**DIRECTIONS FOR THIS TASK**. Report, from the records below, every line where the word "движении" appears.

**PROVIDED DATA**.
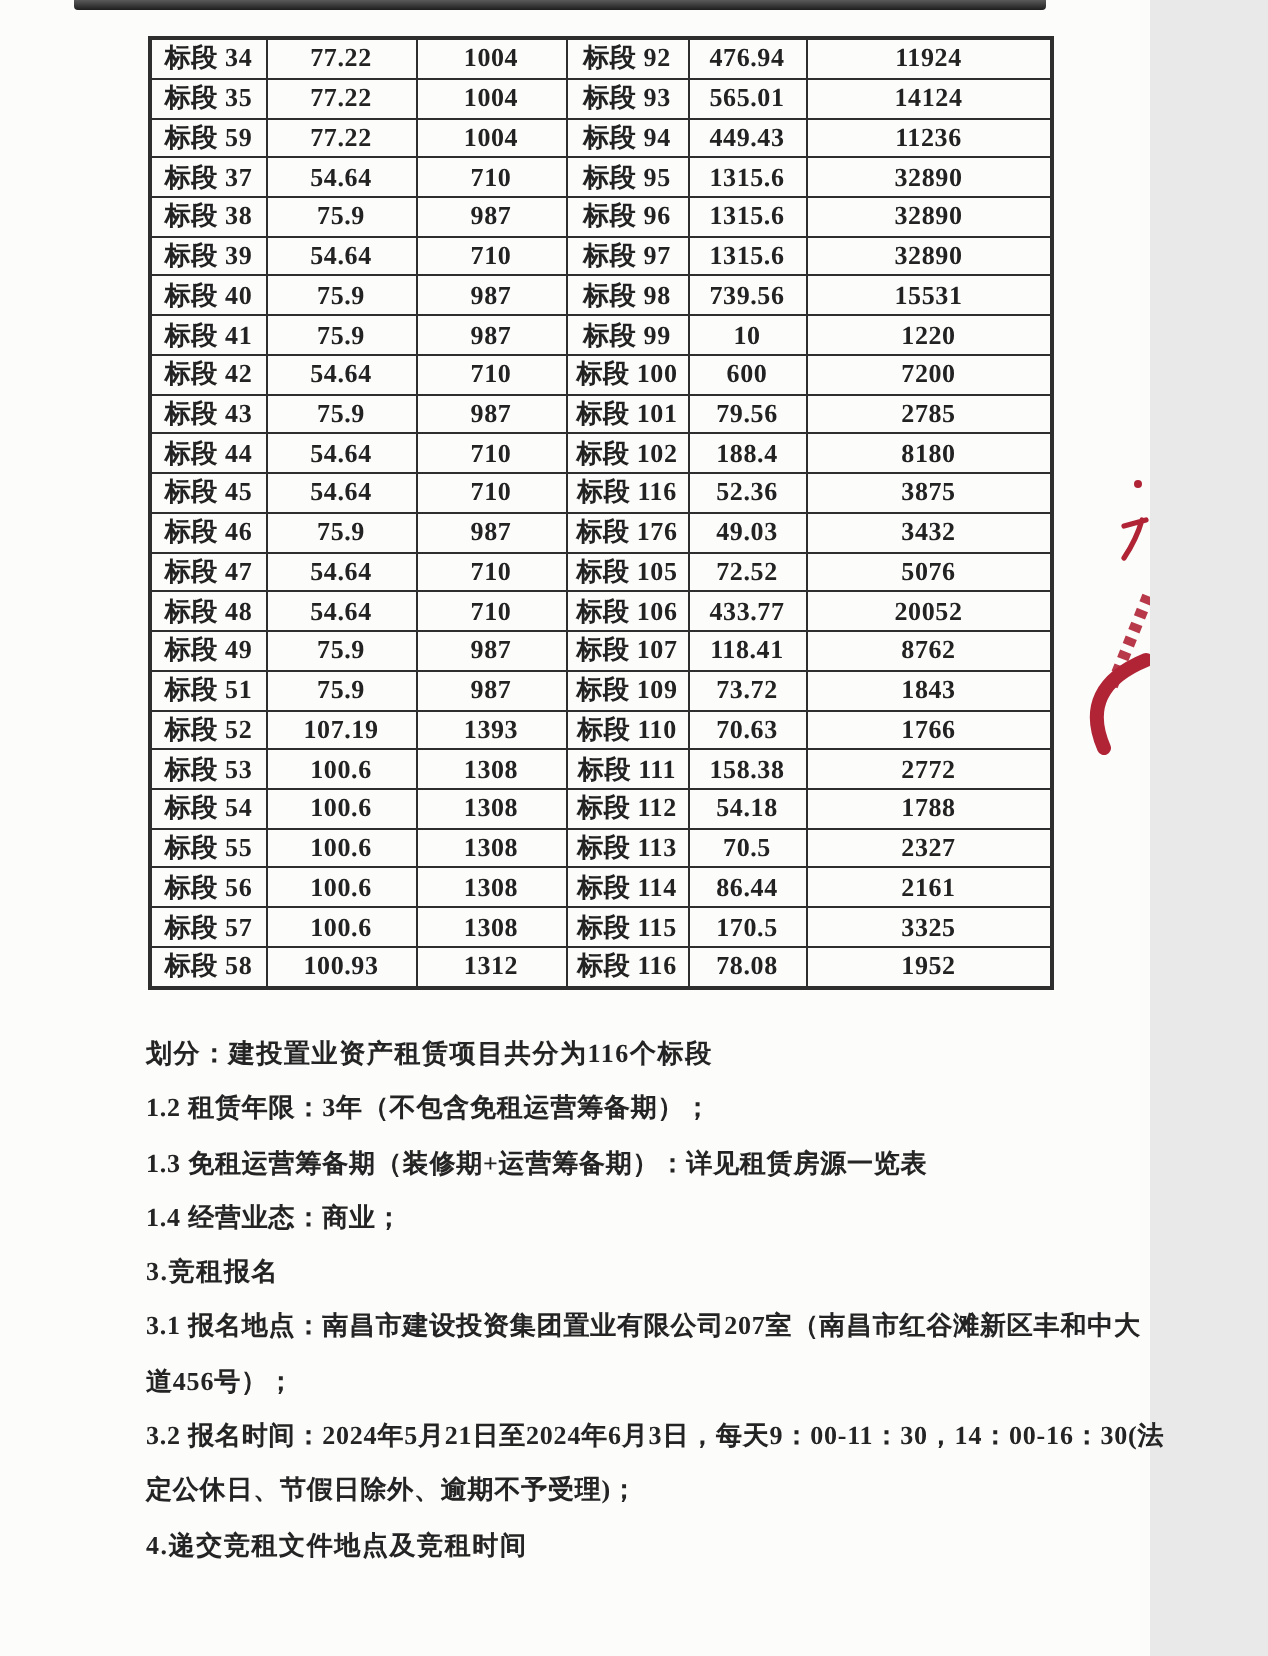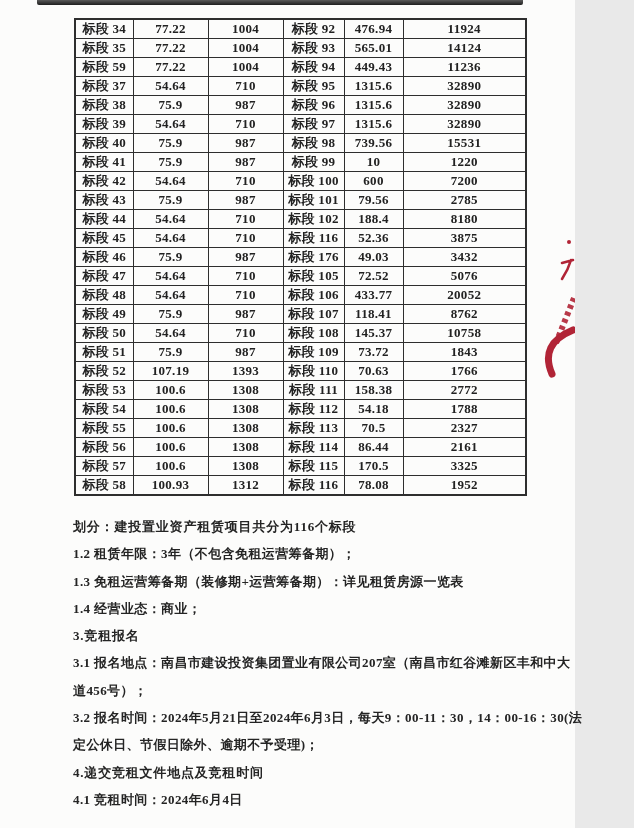--- a/index.html
+++ b/index.html
@@ -216,28 +216,20 @@
         </tr>
         <tr>
           <td>标段 49</td>
           <td>75.9</td>
           <td>987</td>
           <td>标段 107</td>
           <td>118.41</td>
           <td>8762</td>
         </tr>
         <tr>
-          <td>标段 50</td>
-          <td>54.64</td>
-          <td>710</td>
-          <td>标段 108</td>
-          <td>145.37</td>
-          <td>10758</td>
-        </tr>
-        <tr>
           <td>标段 51</td>
           <td>75.9</td>
           <td>987</td>
           <td>标段 109</td>
           <td>73.72</td>
           <td>1843</td>
         </tr>
         <tr>
           <td>标段 52</td>
           <td>107.19</td>
@@ -301,21 +293,20 @@
       <div class="line bold">划分：建投置业资产租赁项目共分为116个标段</div>
       <div class="line">1.2 租赁年限：3年（不包含免租运营筹备期）；</div>
       <div class="line">1.3 免租运营筹备期（装修期+运营筹备期）：详见租赁房源一览表</div>
       <div class="line">1.4 经营业态：商业；</div>
       <div class="line bold">3.竞租报名</div>
       <div class="line">3.1 报名地点：南昌市建设投资集团置业有限公司207室（南昌市红谷滩新区丰和中大</div>
       <div class="line">道456号）；</div>
       <div class="line">3.2 报名时间：2024年5月21日至2024年6月3日，每天9：00-11：30，14：00-16：30(法</div>
       <div class="line">定公休日、节假日除外、逾期不予受理)；</div>
       <div class="line bold">4.递交竞租文件地点及竞租时间</div>
-      <div class="line">4.1 竞租时间：2024年6月4日</div>
     </div>
 
   <svg class="seal" viewBox="0 0 40 150">
     <circle cx="34" cy="12" r="2" fill="#b12436"></circle>
     <path d="M 27 33 L 38 30 M 36 30 C 34 37 31 43 27 49" fill="none" stroke="#b12436" stroke-width="2.6" stroke-linecap="round"></path>
     <line x1="39" y1="68" x2="21" y2="113" stroke="#b12436" stroke-width="6" stroke-dasharray="4 3.5" opacity="0.9"></line>
     <path d="M 38 100 Q 4 114 17 144" fill="none" stroke="#b12436" stroke-width="7" stroke-linecap="round"></path>
   </svg>
 
 </div>

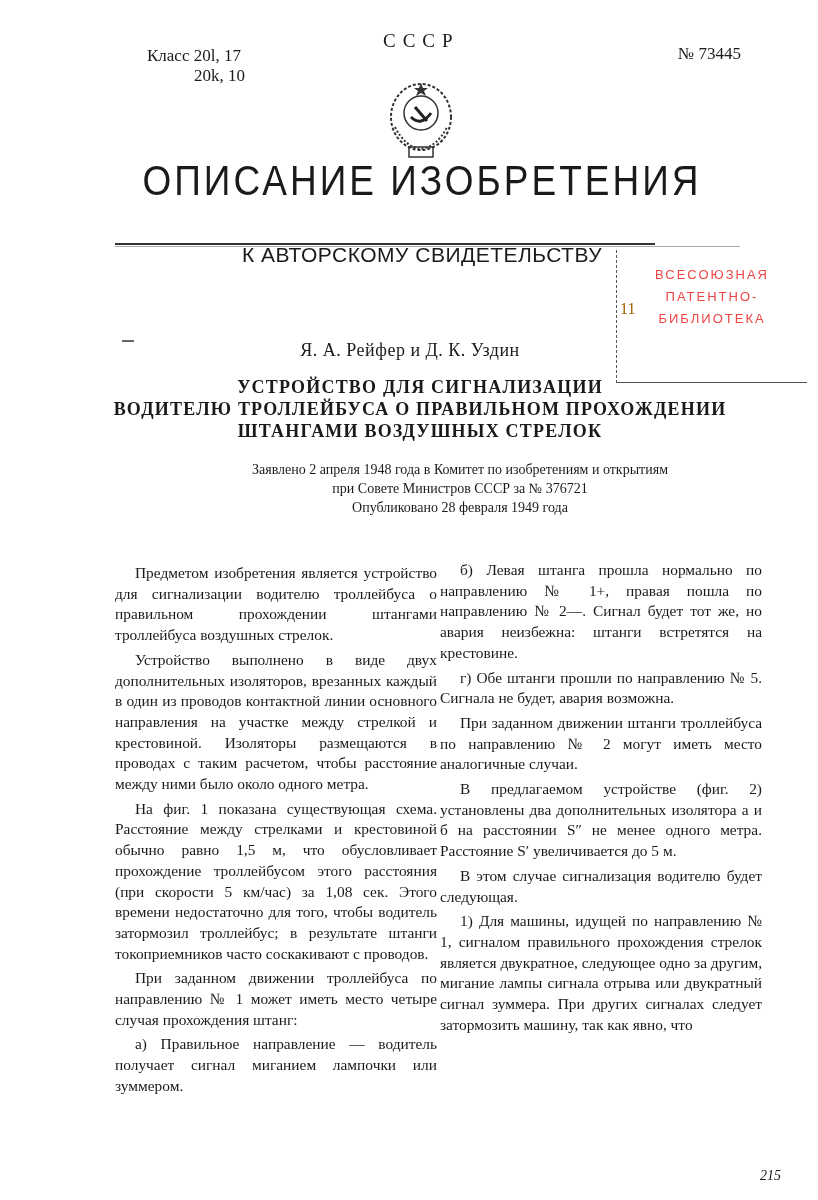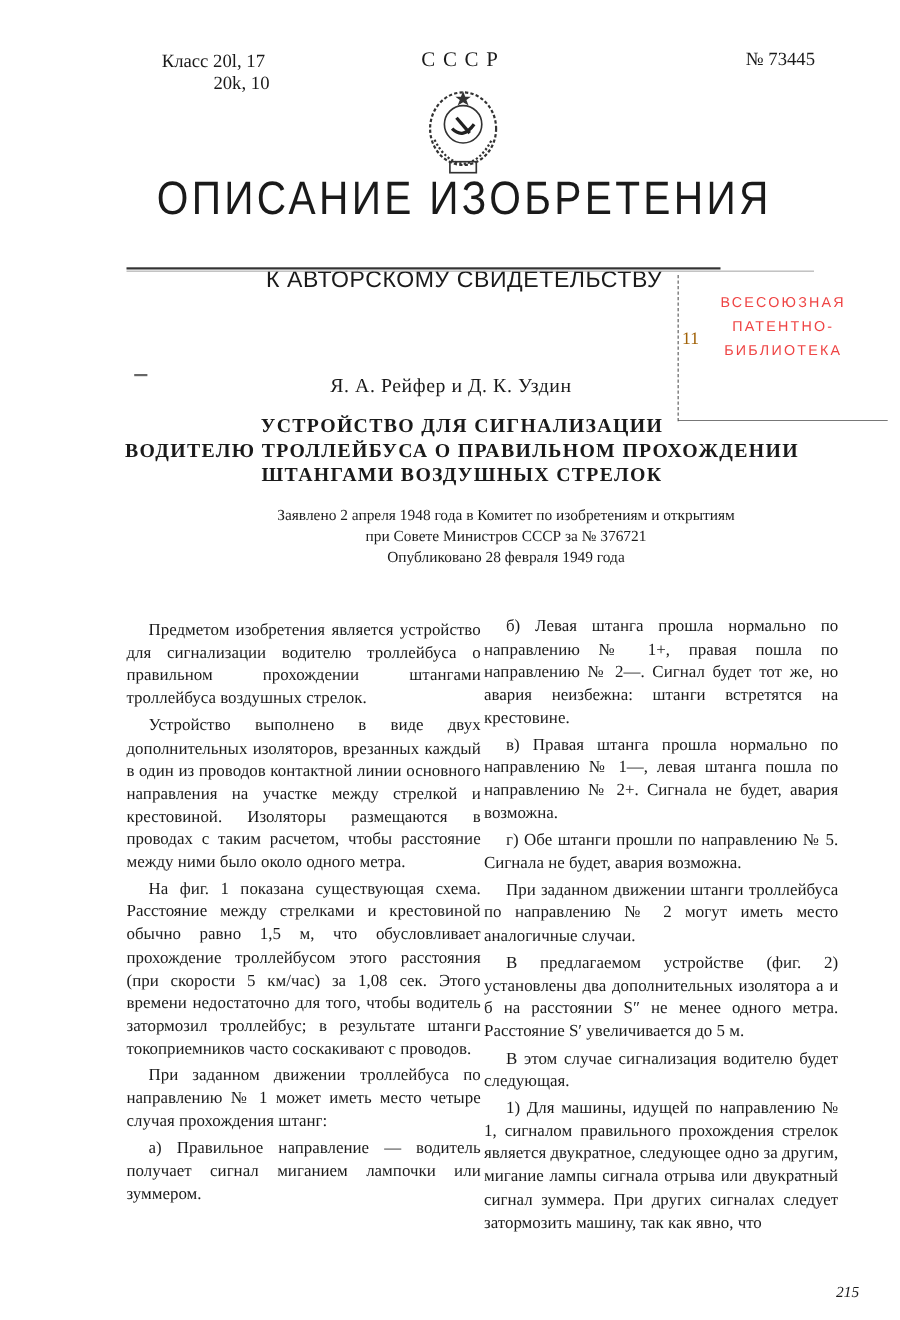--- a/index.html
+++ b/index.html
@@ -1,20 +1,20 @@
 <!DOCTYPE html>
 <html><head>
 <meta charset="utf-8">
 <style>
   html, body { margin: 0; padding: 0; background: #ffffff; }
   body { width: 818px; height: 1200px; position: relative; overflow: hidden; color: #1a1a1a; font-family: "Liberation Serif", "DejaVu Serif", serif; }
   .abs { position: absolute; }
   .klass { left: 123px; top: 46px; font-size: 17px; line-height: 20px; margin-left: 24px; }
   .klass .l2 { padding-left: 47px; display: block; }
-  .sssr { left: 383px; top: 44px; font-size: 19px; letter-spacing: 7px; }
+  .sssr { left: 383px; top: 30px; font-size: 19px; letter-spacing: 7px; }
   .num { left: 678px; top: 44px; font-size: 17px; }
   .emblem { left: 385px; top: 77px; width: 72px; height: 86px; }
   .main-title { left: 112px; top: 160px; width: 620px; text-align: center; font-family: "Liberation Sans", "DejaVu Sans", sans-serif; font-size: 37px; letter-spacing: 3px; font-weight: 400; transform: scaleY(1.15); }
   .sub-title { left: 112px; top: 207px; width: 620px; text-align: center; font-family: "Liberation Sans", "DejaVu Sans", sans-serif; font-size: 21px; letter-spacing: 0.5px; margin-top: 36px; }
   .rule { left: 115px; top: 243px; width: 540px; height: 2px; background: #333; }
   .rule2 { left: 115px; top: 246px; width: 625px; height: 1px; background: #aaa; }
   .stamp { left: 616px; top: 250px; width: 190px; height: 132px; border-left: 1px dashed #555; border-bottom: 1px solid #555; }
   .stamp div { text-align: center; font-size: 13px; letter-spacing: 2px; color: #ef4444; line-height: 22px; font-family: "Liberation Sans", sans-serif; }
   .stamp .s1 { margin-top: 14px; }
   .stamp-mark { left: 620px; top: 300px; font-size: 16px; color: #a16207; }
@@ -80,21 +80,20 @@
 <div class="abs col col-left">
   <p>Предметом изобретения является устройство для сигнализации водителю троллейбуса о правильном прохождении штангами троллейбуса воздушных стрелок.</p>
   <p>Устройство выполнено в виде двух дополнительных изоляторов, врезанных каждый в один из проводов контактной линии основного направления на участке между стрелкой и крестовиной. Изоляторы размещаются в проводах с таким расчетом, чтобы расстояние между ними было около одного метра.</p>
   <p>На фиг. 1 показана существующая схема. Расстояние между стрелками и крестовиной обычно равно 1,5 м, что обусловливает прохождение троллейбусом этого расстояния (при скорости 5 км/час) за 1,08 сек. Этого времени недостаточно для того, чтобы водитель затормозил троллейбус; в результате штанги токоприемников часто соскакивают с проводов.</p>
   <p>При заданном движении троллейбуса по направлению № 1 может иметь место четыре случая прохождения штанг:</p>
   <p>а) Правильное направление — водитель получает сигнал миганием лампочки или зуммером.</p>
 </div>
 
 <div class="abs col col-right">
   <p>б) Левая штанга прошла нормально по направлению № 1+, правая пошла по направлению № 2—. Сигнал будет тот же, но авария неизбежна: штанги встретятся на крестовине.</p>
-  <p>в) Правая штанга прошла нормально по направлению № 1—, левая штанга пошла по направлению № 2+. Сигнала не будет, авария возможна.</p>
   <p>г) Обе штанги прошли по направлению № 5. Сигнала не будет, авария возможна.</p>
   <p>При заданном движении штанги троллейбуса по направлению № 2 могут иметь место аналогичные случаи.</p>
   <p>В предлагаемом устройстве (фиг. 2) установлены два дополнительных изолятора а и б на расстоянии S″ не менее одного метра. Расстояние S′ увеличивается до 5 м.</p>
   <p>В этом случае сигнализация водителю будет следующая.</p>
   <p>1) Для машины, идущей по направлению № 1, сигналом правильного прохождения стрелок является двукратное, следующее одно за другим, мигание лампы сигнала отрыва или двукратный сигнал зуммера. При других сигналах следует затормозить машину, так как явно, что</p>
 </div>
 
 <div class="abs page-num">215</div>
 
 </body></html>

**ANSWER BOX**.
   <p>При заданном движении троллейбуса по направлению № 1 может иметь место четыре случая прохождения штанг:</p>
   <p>При заданном движении штанги троллейбуса по направлению № 2 могут иметь место аналогичные случаи.</p>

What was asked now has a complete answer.